As I sat on a Sunday night at about 10:21pm catching up on news before hitting the hay for a 4:00am alarm when I came across this article which caused me to put pen to paper.

The article addressed “THE QUESTION,” that so many of us that have lost a child struggle with and in a strange paradoxical way, both hope gets asked and does not get asked. The question; “How many kids do you have?”

I personally struggled with this question when Robby passed. It was hard to answer. Do I say two and completely avoid the discussion? Do I say three and act as if he was still alive?

I most often answered three as I refused to add anymore guilt to my plate. I found it to be both honest and accurate until the next question came. “How old are they?” In my mind, the flares went off and that odd confusion set in as I thought to myself “damn, you had to ask that!” I may have used a bit more colorful language mentally, but you get the gist. My mental verbiage got really colorful as I knew the next question would be “how did he pass…”

 How I feel

The article made two really good points:

  1.  It is as uncomfortable to get the answer as it is to give the answer. This is especially true early in the process as trying to gauge just how deep we get and with whom tends to cause the head to spin. While we don’t mean to cause them to be uncomfortable, the mere nature of the answer, “my (pick a child) passed away,” is just uncomfortable.
  2.  The second point is one that I found profound and insightful. By answering honestly, it gives others an opportunity to share if they, or someone close to them, had the same experience.

Like it or not, there is still a stigma surrounding addiction. Many people keep walls built around their families where addiction is concerned, carrying the burden alone, not realizing they don’t have to.

 What I have learned

Here is what I have to pass along to anyone it might help.

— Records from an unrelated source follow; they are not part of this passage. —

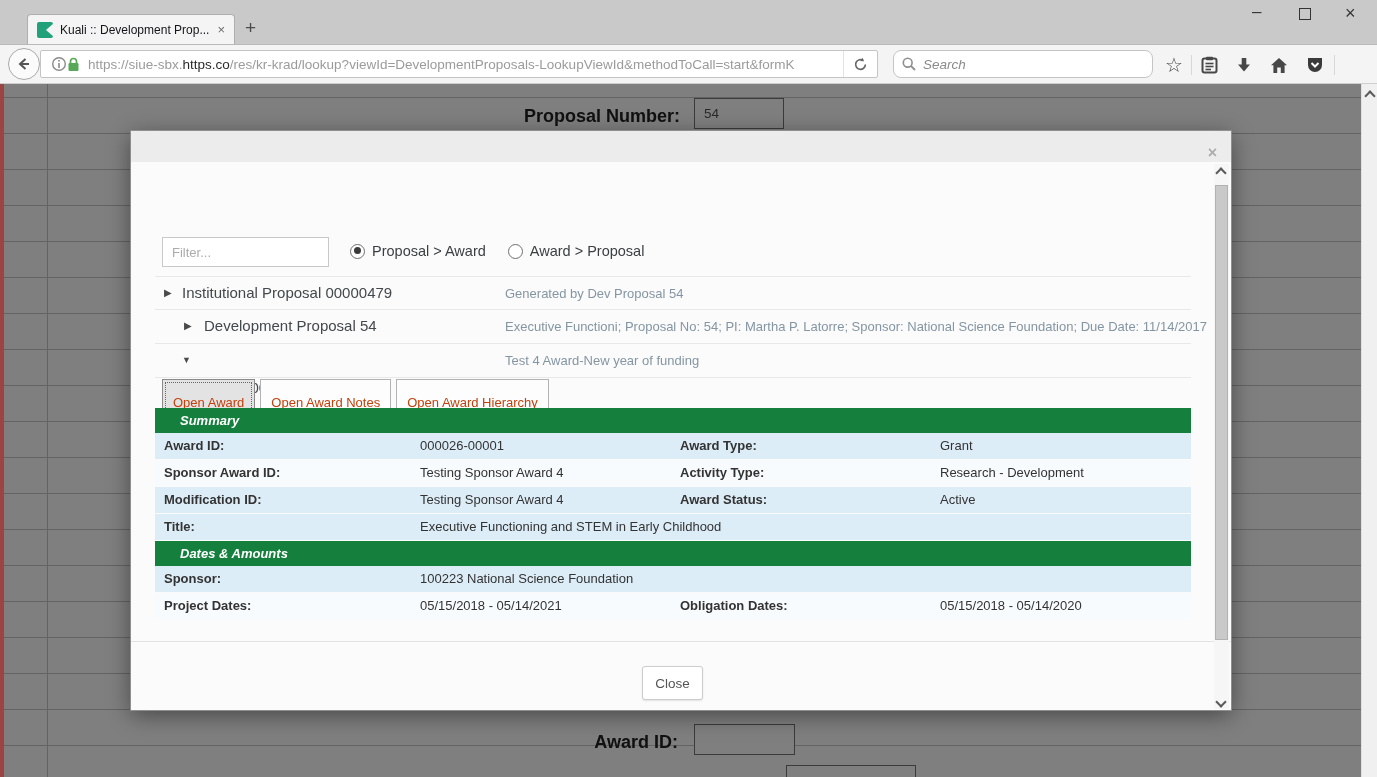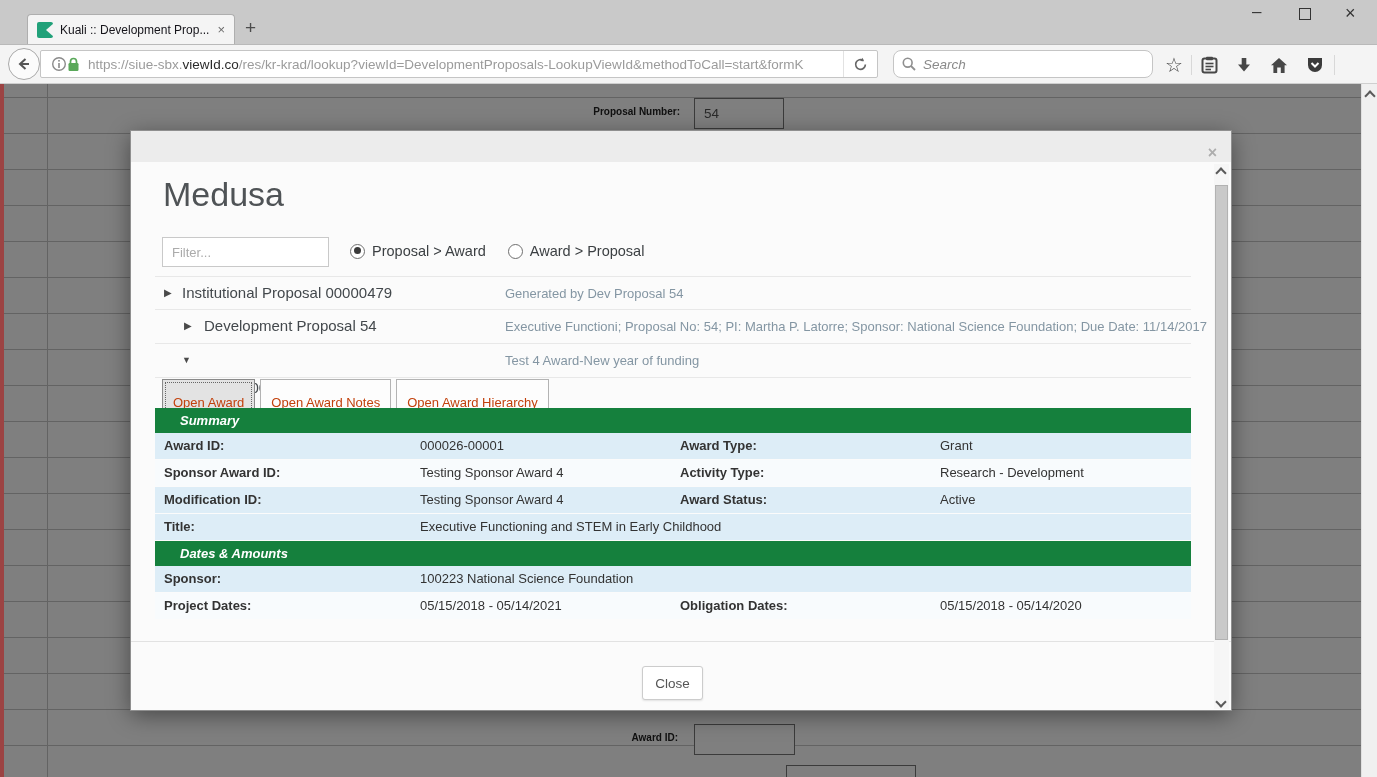--- a/index.html
+++ b/index.html
@@ -39,21 +39,21 @@
   .star-glyph { font-size:20px; color:#4a4a4a; }
   .tb-sep { position:absolute; top:54px; width:1px; height:20px; background:#d8d8d8; }
   .hamburger { position:absolute; left:1345px; top:57px; width:20px; height:14px;
       background:linear-gradient(#474747 0 3px, transparent 3px 5.5px, #474747 5.5px 8.5px, transparent 8.5px 11px, #474747 11px 14px); }
 
   
   .content { position:absolute; left:0; top:84px; width:1377px; height:693px; overflow:hidden; background:#fff; }
   .bg-rows { position:absolute; left:4px; right:16px; top:13px; bottom:0;
              background:repeating-linear-gradient(to bottom, #c6c6c6 0 1px, transparent 1px 36px); }
   .bg-vline { position:absolute; left:47px; top:0; bottom:0; width:1px; background:#c6c6c6; }
-  .bg-label { position:absolute; font-size:10px; font-weight:bold; color:#222; text-align:right; }
+  .bg-label { position:absolute; font-size:18px; font-weight:bold; color:#222; text-align:right; }
   .bg-input { position:absolute; background:#fff; border:1px solid #767676; font-size:13.5px; color:#555; padding-left:9px; line-height:29px; }
 
   .overlay { position:absolute; inset:0; background:rgba(0,0,0,0.5); z-index:10; }
   .red-stripe { position:absolute; left:0; top:0; bottom:0; width:4px; background:#9c4343; z-index:11; }
   .br-scrollbar { position:absolute; right:0; top:0; bottom:0; width:16px; background:#f0f0f0; border-left:1px solid #e0e0e0; z-index:11; }
   .chev { width:8px; height:8px; border-top:2px solid #5a5a5a; border-left:2px solid #5a5a5a; }
   .chev.up { transform:rotate(45deg); } .chev.down { transform:rotate(225deg); }
   .br-scrollbar .chev { position:absolute; left:4px; top:8px; }
 
   
@@ -128,21 +128,21 @@
   <div class="urlbar">
     <svg width="16" height="16" viewBox="0 0 16 16">
       <circle cx="8" cy="8" r="6.3" fill="none" stroke="#8a8a8a" stroke-width="1.4"></circle>
       <rect x="7.2" y="4" width="1.6" height="1.6" fill="#8a8a8a"></rect>
       <rect x="7.2" y="7" width="1.6" height="5" fill="#8a8a8a"></rect>
     </svg>
     <svg width="13" height="15" viewBox="0 0 13 15">
       <path d="M3.5 6 V4.5 a3 3 0 0 1 6 0 V6" fill="none" stroke="#59a859" stroke-width="1.7"></path>
       <rect x="1.5" y="6" width="10" height="8" rx="1.2" fill="#59a859"></rect>
     </svg>
-    <div class="url-text"><span class="url-dim">https://siue-sbx.</span><span class="url-host">viewId.co</span><span class="url-path">/res/kr-krad/lookup?viewId=DevelopmentProposals-LookupViewId&amp;methodToCall=start&amp;formK</span></div>
+    <div class="url-text"><span class="url-dim">https://siue-sbx.</span><span class="url-host">https.co</span><span class="url-path">/res/kr-krad/lookup?viewId=DevelopmentProposals-LookupViewId&amp;methodToCall=start&amp;formK</span></div>
     <div class="reload-box">
       <svg width="15" height="15" viewBox="0 0 16 16">
         <path d="M13.2 8 a5.2 5.2 0 1 1 -2.1-4.2" fill="none" stroke="#666" stroke-width="1.8"></path>
         <path d="M10.1 0.8 L11.6 4.4 L7.7 4.2 Z" fill="#666"></path>
       </svg>
     </div>
   </div>
   <div class="searchbar">
     <svg width="14" height="14" viewBox="0 0 14 14">
       <circle cx="5.7" cy="5.7" r="4.4" fill="none" stroke="#8f8f8f" stroke-width="1.6"></circle>
@@ -198,21 +198,20 @@
   <div class="red-stripe"></div>
 
   <div class="br-scrollbar">
     <div class="chev up"></div>
   </div>
 
   <div class="modal">
     <div class="modal-header"></div>
     <span class="modal-x">×</span>
 
-    <div class="modal-title">Medusa</div>
 
     <input class="filter-input" type="text" placeholder="Filter..." style="">
 
     <div class="radio-group">
       <span class="radio selected"></span>
       <span class="radio-label">Proposal &gt; Award</span>
       <span class="radio"></span>
       <span class="radio-label">Award &gt; Proposal</span>
     </div>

  1.  It gets easier to answer as time goes by. Figure out how you want to answer the question(s) and stay with what is comfortable. Over time, your answer becomes “normal” and you will feel better as you give it.
  2. You are not alone. If we tell 10 people that Robby passed of a drug overdose, only one looks at us like we are the worst people in the world. The other nine almost immediately launch into conversation about how addiction has hit their family. It is as if we opened the door for them to discuss because we get it. We understand. Often, they are looking for help for themselves or friends and we are able to engage with them and offer some help. The other “one” that passes judgement probably doesn’t even know addiction has hit someone in their family or is just not ready to face it, but when they are, they now know where to find us.

Easy isn’t in our vocabulary

Truth is, it is still not “easy” when I know that question is coming. There are times when I still fumble and feel like I have betrayed Robby’s memory. But this is what I do know. I know who my son was, and I am proud of whom he was as a person. Yes, he was an addict and as a result, did some things that may have violated a few laws, but that was the drug talking, not Robby. If you choose to pass judgement on him or us as parents, that is on you, I won’t carry that burden.

So, if you ask me how many kids I have, the answer is three. If you want more detail, you will learn that my eldest would have been 25 this year, but he passed almost four years ago. If that makes you uncomfortable, I am not sorry. I am and will always be the father of three amazing young people, and that is how it will always be.